▶ [THE PROBLEM] From the line with "VW, 2000-2: 100 -> none" through the line with "VW, 2001-9: none -> 47.2", inclusive, return each line of the data below exactly and leave the rest out.

STUDY MATERIAL section start

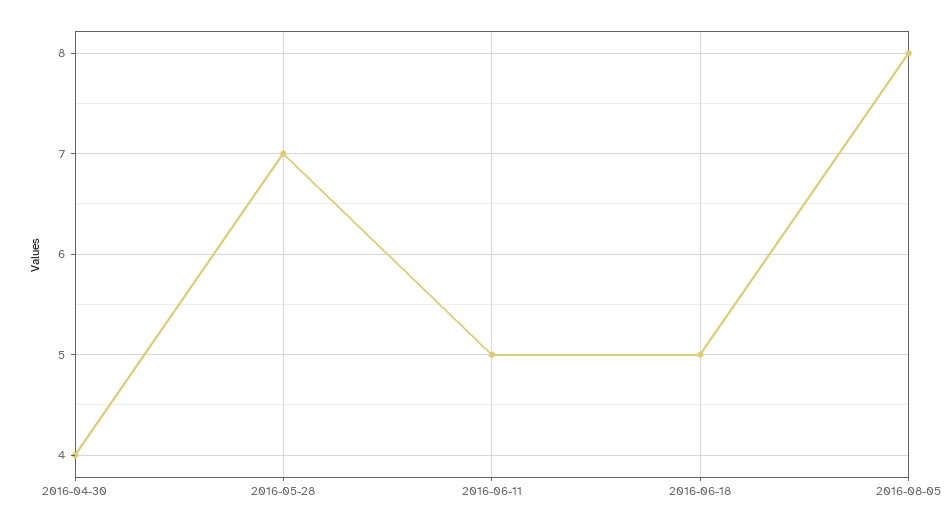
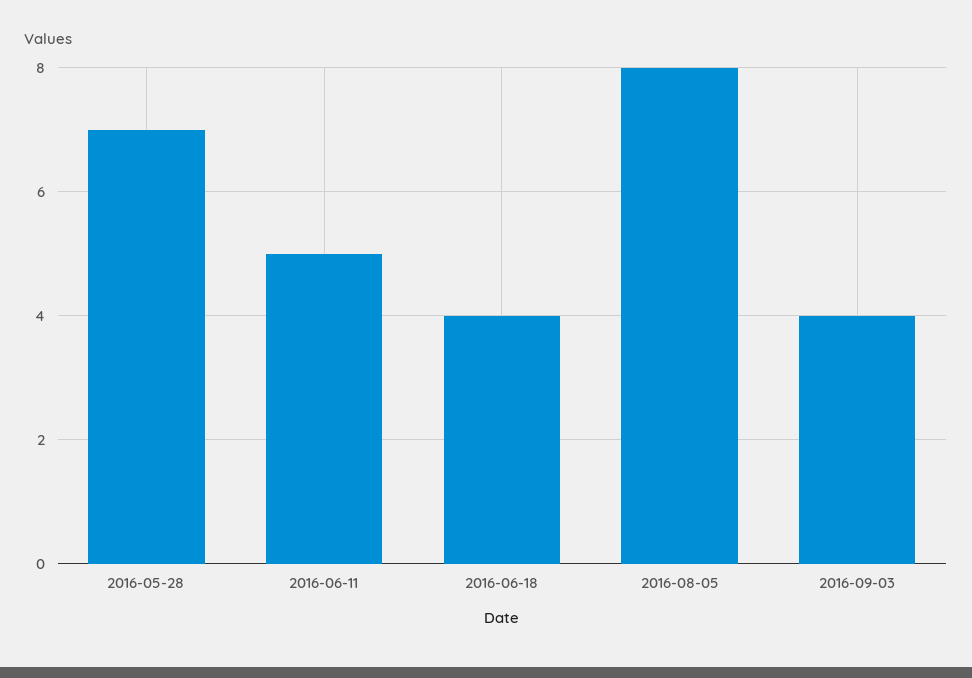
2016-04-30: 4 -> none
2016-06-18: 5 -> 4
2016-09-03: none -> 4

STUDY MATERIAL section end
STUDY MATERIAL section start

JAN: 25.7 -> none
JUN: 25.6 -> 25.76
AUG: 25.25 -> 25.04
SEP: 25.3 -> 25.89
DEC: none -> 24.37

STUDY MATERIAL section end
STUDY MATERIAL section start

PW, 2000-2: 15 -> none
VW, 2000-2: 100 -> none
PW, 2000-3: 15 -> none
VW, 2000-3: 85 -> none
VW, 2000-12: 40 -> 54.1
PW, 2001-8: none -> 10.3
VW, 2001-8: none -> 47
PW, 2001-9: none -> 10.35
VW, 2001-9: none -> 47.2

STUDY MATERIAL section end

▶ [ANSWER FOR THIS EXERCISE]
VW, 2000-2: 100 -> none
PW, 2000-3: 15 -> none
VW, 2000-3: 85 -> none
VW, 2000-12: 40 -> 54.1
PW, 2001-8: none -> 10.3
VW, 2001-8: none -> 47
PW, 2001-9: none -> 10.35
VW, 2001-9: none -> 47.2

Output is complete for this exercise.